■ **What you have to do**
Leave out the pictures and retype all the entries below exactly.

■ **Exercise input**
- - - - - - -
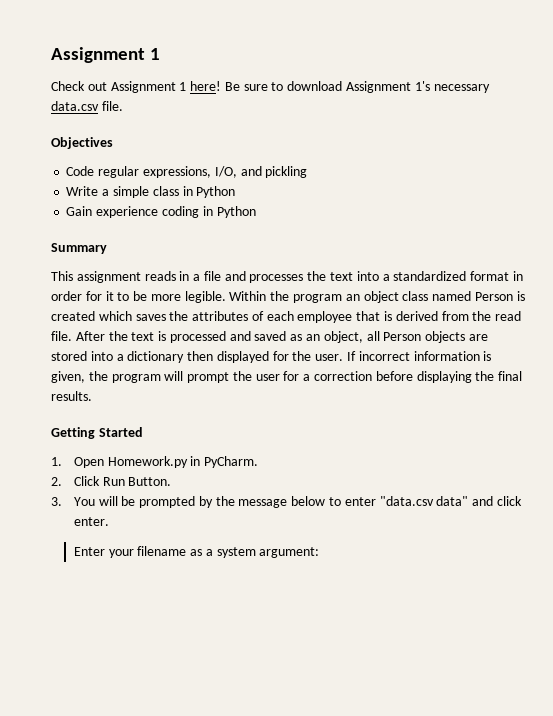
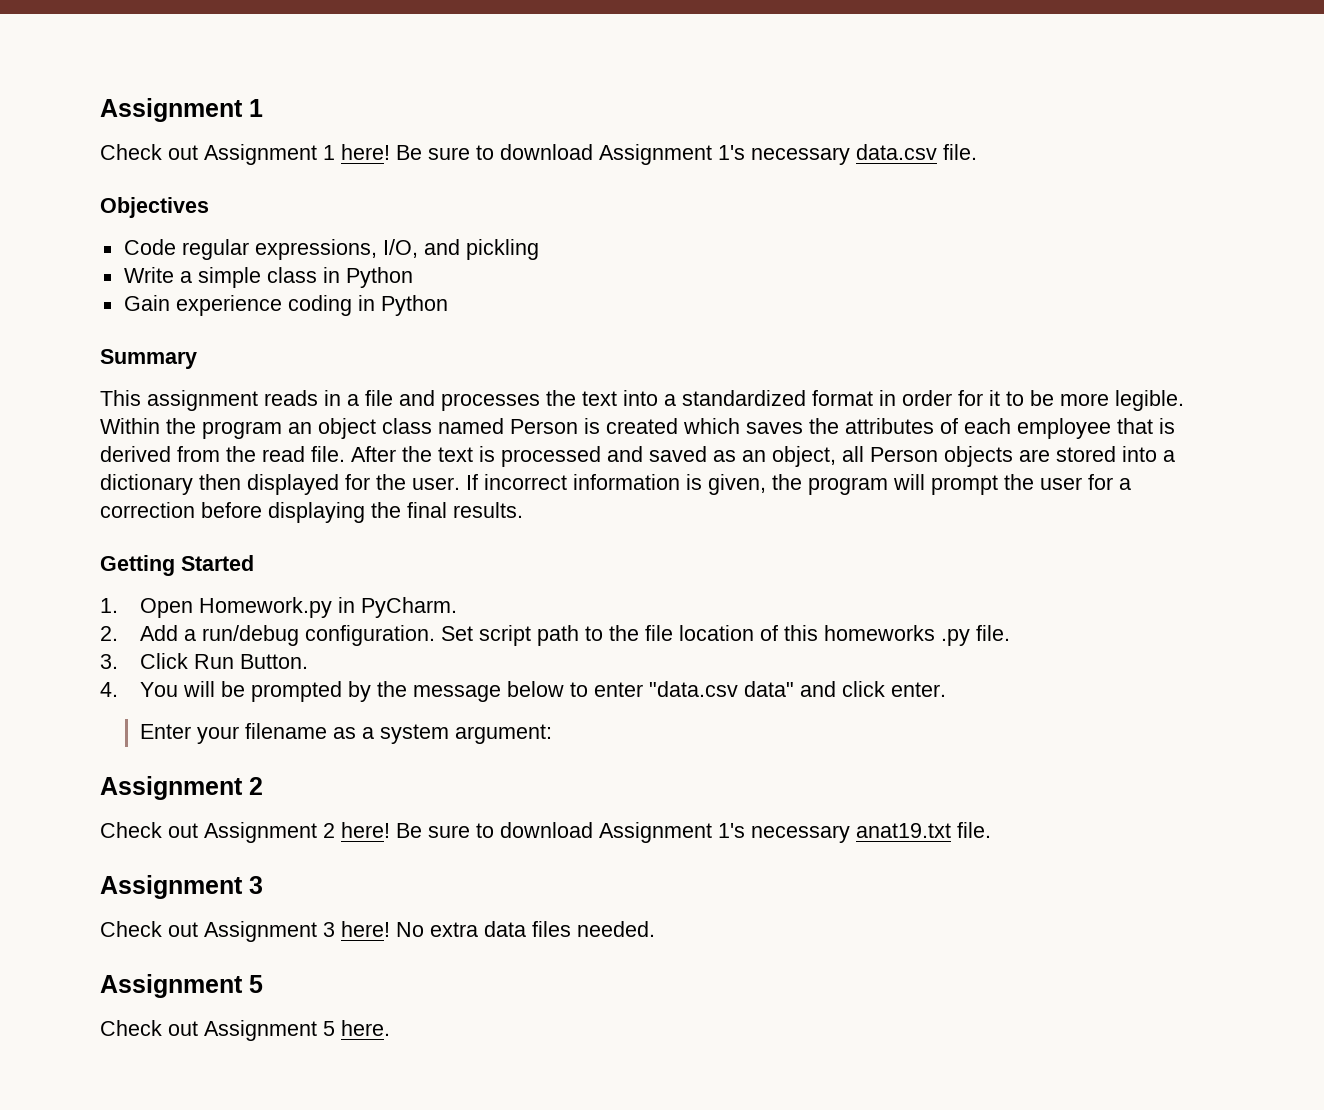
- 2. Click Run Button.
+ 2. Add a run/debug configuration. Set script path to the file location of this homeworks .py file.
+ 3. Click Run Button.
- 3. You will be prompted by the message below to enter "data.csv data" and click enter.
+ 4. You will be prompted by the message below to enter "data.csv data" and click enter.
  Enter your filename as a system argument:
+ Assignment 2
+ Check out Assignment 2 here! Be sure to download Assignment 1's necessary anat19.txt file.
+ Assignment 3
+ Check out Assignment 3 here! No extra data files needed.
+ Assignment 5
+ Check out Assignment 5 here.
- - - - - - -
■ **Exercise output**
- 2. Click Run Button.
+ 2. Add a run/debug configuration. Set script path to the file location of this homeworks .py file.
+ 3. Click Run Button.
- 3. You will be prompted by the message below to enter "data.csv data" and click enter.
+ 4. You will be prompted by the message below to enter "data.csv data" and click enter.
  Enter your filename as a system argument:
+ Assignment 2
+ Check out Assignment 2 here! Be sure to download Assignment 1's necessary anat19.txt file.
+ Assignment 3
+ Check out Assignment 3 here! No extra data files needed.
+ Assignment 5
+ Check out Assignment 5 here.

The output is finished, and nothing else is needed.